Los jefes de Estado y de Gobierno suelen ocultar sus enfermedades, pero el secretismo da pábulo a todo tipo de interpretaciones. Las redes sociales y algunos medios de comunicación, por ejemplo, han atribuido lo macilento del presidente Peña a un cáncer, versión desmentida por Los Pinos. Con respecto a la depresión y la enfermedad mental, Owen advierte “están extendidas y no pueden ser consideradas como una incapacidad automática para desempeñar un cargo público”.

Pero “cuando un dirigente político se comporta de un modo que el público no sólo desaprueba, sino que además interpreta instintivamente como la consecuencia de un cambio de su estado mental (se dice): el dirigente ha ‘perdido la chaveta’, está ‘desequilibrado’, ‘desquiciado’, ‘fuera de control’”.

El exgobernador Humberto Moreira causó esa impresión en la entrevista con Gelacio Reyes, para La Mejor FM 99.1 de Piedras Negras. Entre gestos, obscenidades y bufonadas, abrió la charla así: “Vengo a tirar chingazos y a revelar secretos de todos los hocicones”. (El video está disponible en https://www.youtube.com/watch?v=3lYry-z53X8).

Owen previene: “Aun cuando quizá no sean manifiestos en su conducta suficientes síntomas para respaldar un diagnóstico profesional de enfermedad mental, el público está convencido de que el dirigente no está simplemente cometiendo errores, sino que da muestra de algún género de incapacidad mental para tomar decisiones racionales. Aquí, el lenguaje médico sirve de poco aún. Nos vemos obligados a hablar en términos más tradicionales (…). Uno de esos términos (…) cuyo uso por parte de las gentes es, a mi juicio, totalmente legítimo, es ‘megalomanía’”.

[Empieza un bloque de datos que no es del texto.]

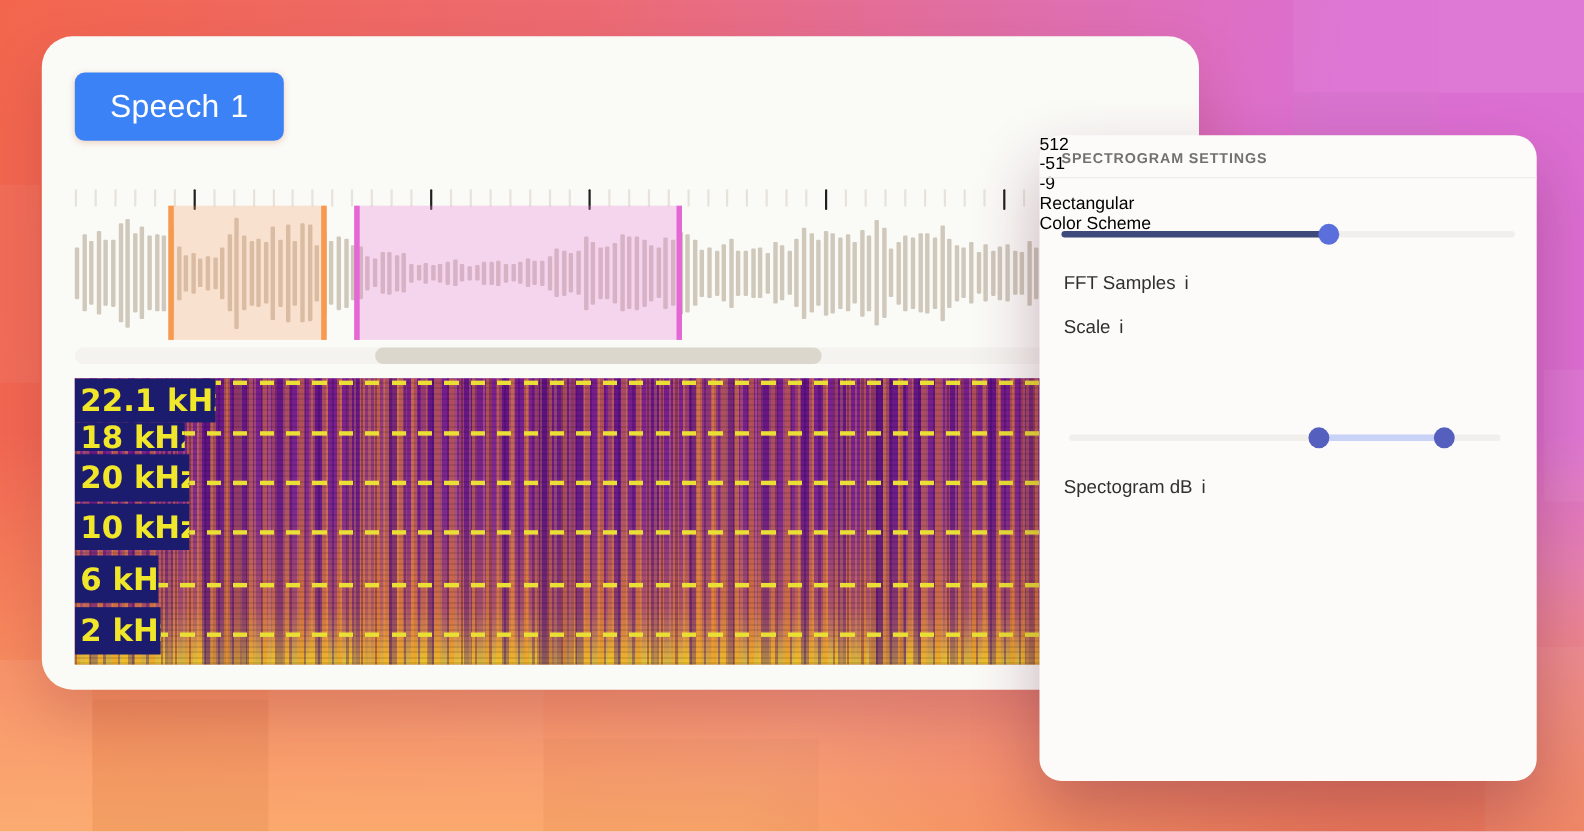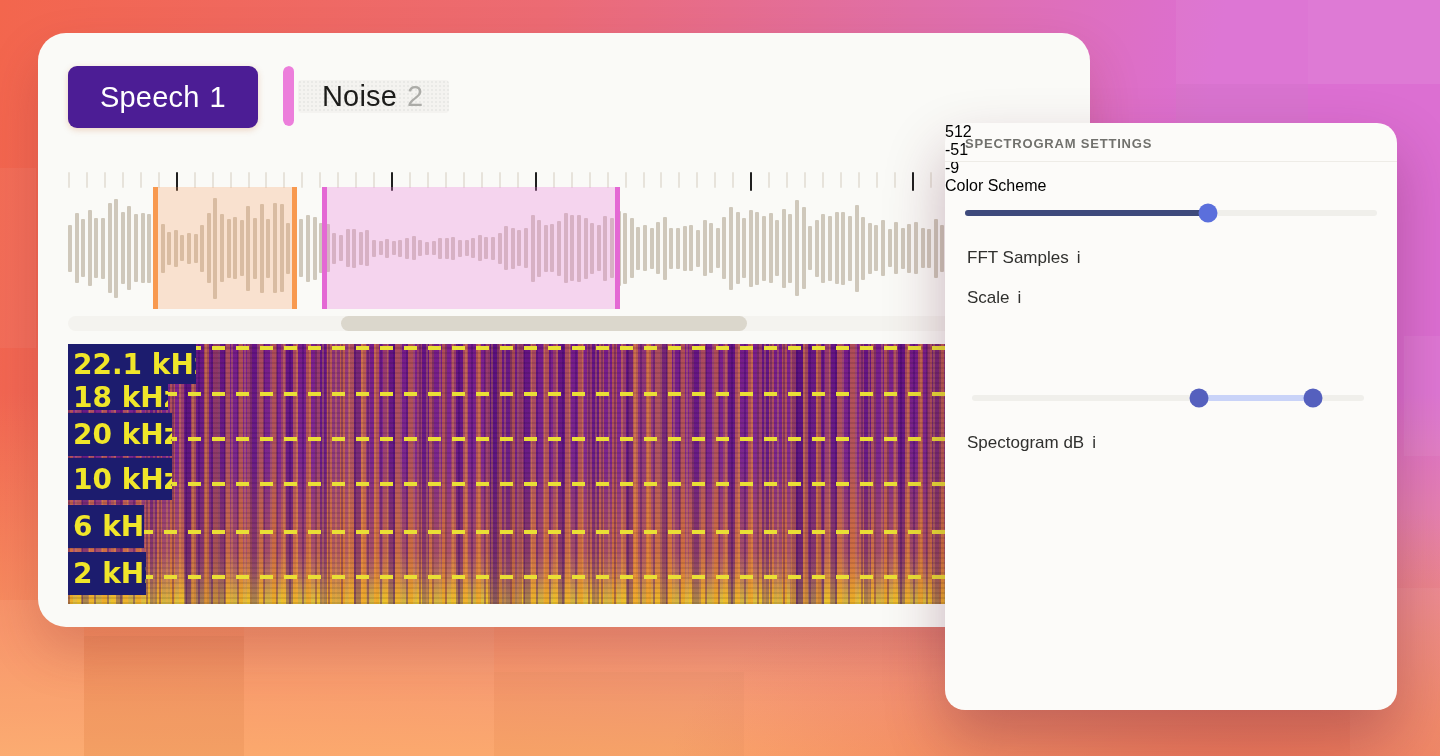--- a/index.html
+++ b/index.html
@@ -19,7 +19,7 @@
 
   .chips { position:absolute; left:30px; top:33px; display:flex; gap:25px; align-items:flex-start; }
   .chip { height:62px; display:flex; align-items:center; font-size:29px; font-weight:500; letter-spacing:0.2px; }
-  .chip-speech { background:#4c1d95; color:#FFFFFF; border-radius:9px; padding:0 32px; box-shadow:0 2px 6px rgba(200,100,40,0.25); }
+  .chip-speech { background:#3b82f6; color:#FFFFFF; border-radius:9px; padding:0 32px; box-shadow:0 2px 6px rgba(200,100,40,0.25); }
   .chip-noise { height:60px; border-radius:6px; overflow:hidden; display:flex; }
   .chip-noise .bar { width:11px; height:100%; background:#EC7EDB; border-radius:6px; flex:none; }
   .chip-noise .body { display:flex; align-items:center; padding:0 26px 0 24px; margin-left:4px;

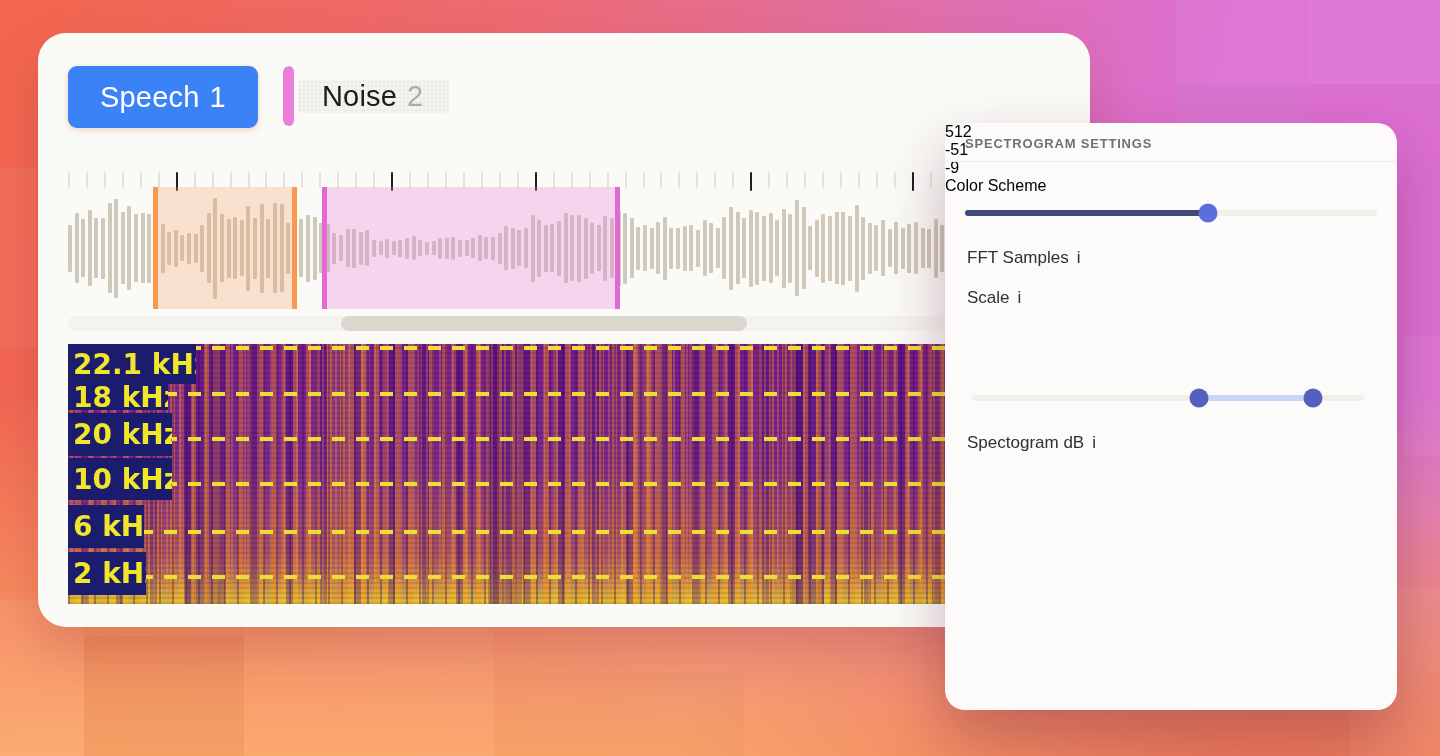--- a/index.html
+++ b/index.html
@@ -101,13 +101,6 @@
       <div class="chip chip-speech">
         <span>Speech</span>
         <span class="num">1</span>
-      </div>
-      <div class="chip chip-noise">
-        <span class="bar"></span>
-        <span class="body">
-          <span>Noise</span>
-          <span class="num">2</span>
-        </span>
       </div>
     </div>
 

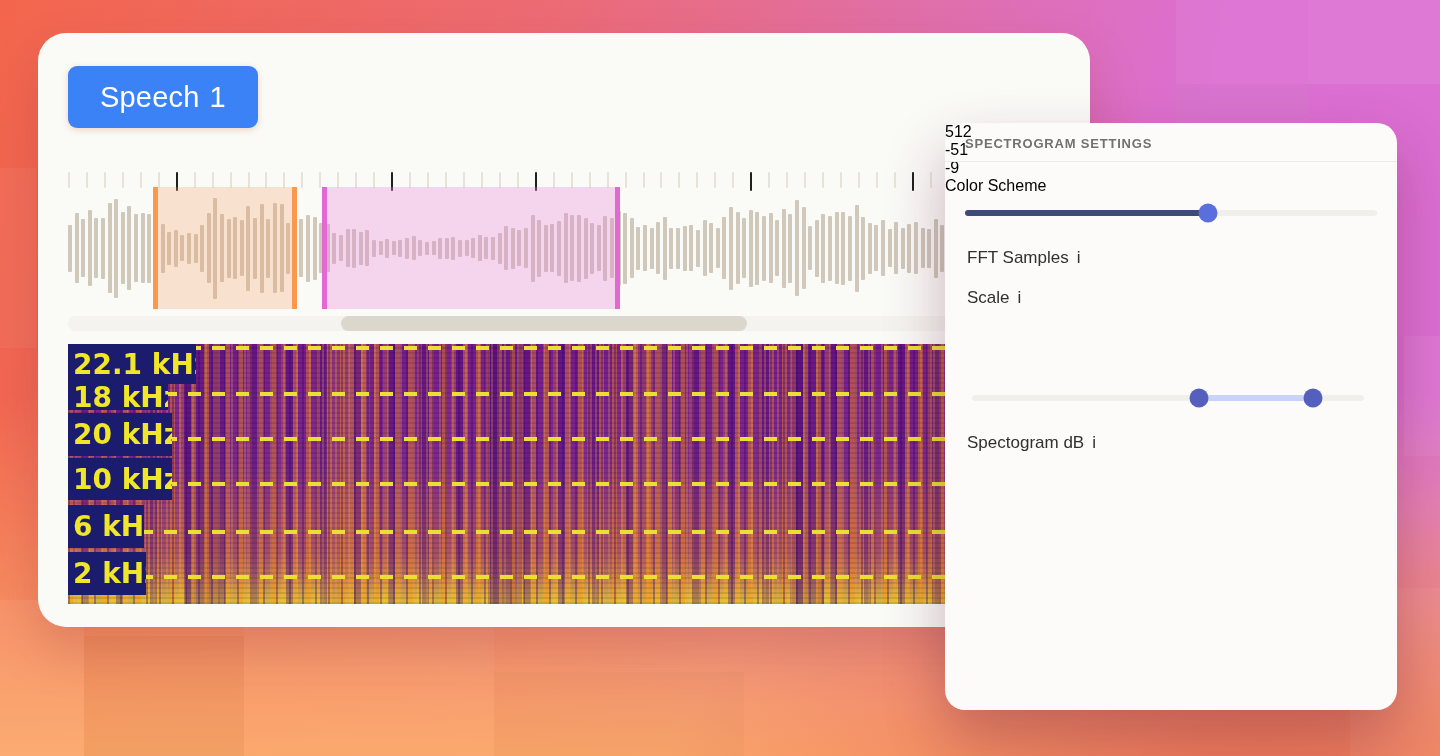--- a/index.html
+++ b/index.html
@@ -379,6 +379,10 @@
       <span>-9</span>
     </div>
 
+    <div class="select" style="top:397px">
+      <span class="grow">Rectangular</span>
+      <span class="chev"></span>
+    </div>
 
     <div class="heading" style="top:475px">Color Scheme</div>
   </div>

Para diagnosticar el síndrome de hybris, agudizado por la permanencia en el poder, el autor enlista 13 síntomas, pero sólo bastan tres o cuatro para presentar este tipo de desmesura psicológica. Por ejemplo: “una inclinación narcisista (…) (…); una (…) tendencia a la exaltación; una identificación de sí mismos con el Estado hasta el punto de vista de considerar idénticos los intereses y perspectivas de ambos; excesiva confianza en su propio juicio y desprecio del consejo y la crítica ajenos; inquietud, irreflexión e impulsividad; pérdida de contacto con la realidad”.

El lector tiene bases para diagnosticar a Humberto Moreira.

Nota. Hoy a las 19:00 horas será el primer debate de los candidatos al Gobierno del Estado, pero tal parece que el Instituto Electoral de Coahuila no quiere que nadie se entere.